* _Data_
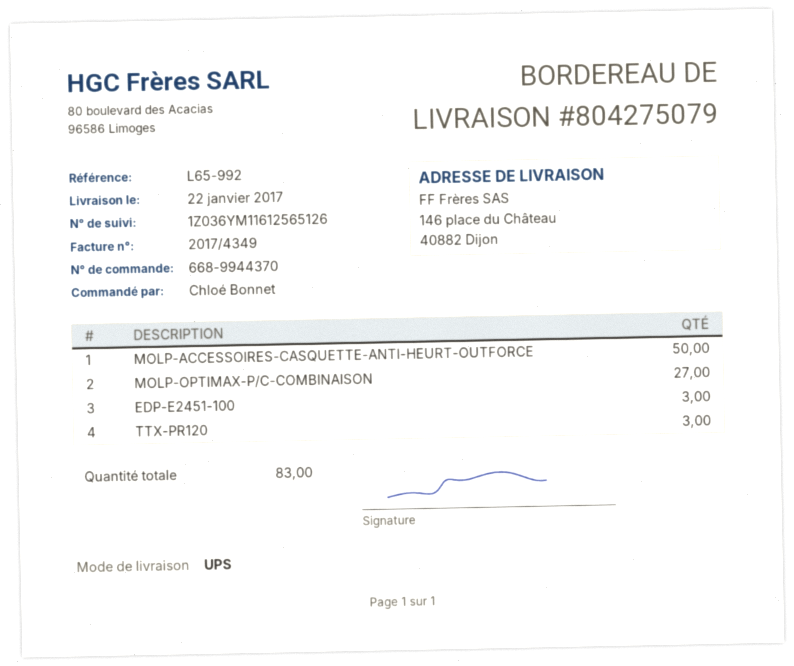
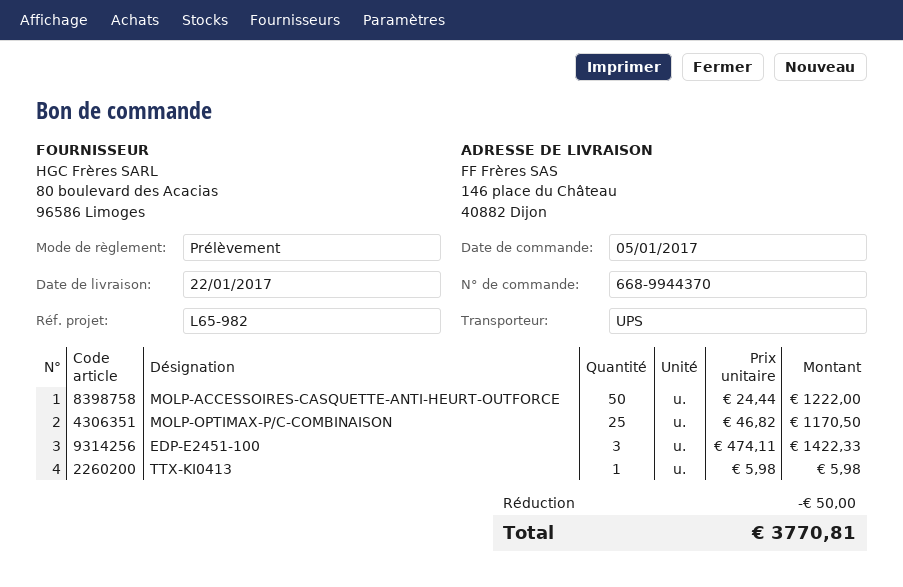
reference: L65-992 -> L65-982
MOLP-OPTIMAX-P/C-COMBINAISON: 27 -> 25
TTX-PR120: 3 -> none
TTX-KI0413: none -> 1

* * *

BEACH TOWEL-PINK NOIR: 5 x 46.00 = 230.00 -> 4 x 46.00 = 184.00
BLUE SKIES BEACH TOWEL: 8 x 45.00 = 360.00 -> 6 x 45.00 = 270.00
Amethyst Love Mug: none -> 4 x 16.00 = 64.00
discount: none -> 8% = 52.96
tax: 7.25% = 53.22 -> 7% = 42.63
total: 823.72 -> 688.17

* _Task requirements_
Among the records above, extract exactly the lines from the line with "reference: L65-992 -> L65-982" to the line with "TTX-KI0413: none -> 1", both lines included, and leave out the rest.

* _Result_
reference: L65-992 -> L65-982
MOLP-OPTIMAX-P/C-COMBINAISON: 27 -> 25
TTX-PR120: 3 -> none
TTX-KI0413: none -> 1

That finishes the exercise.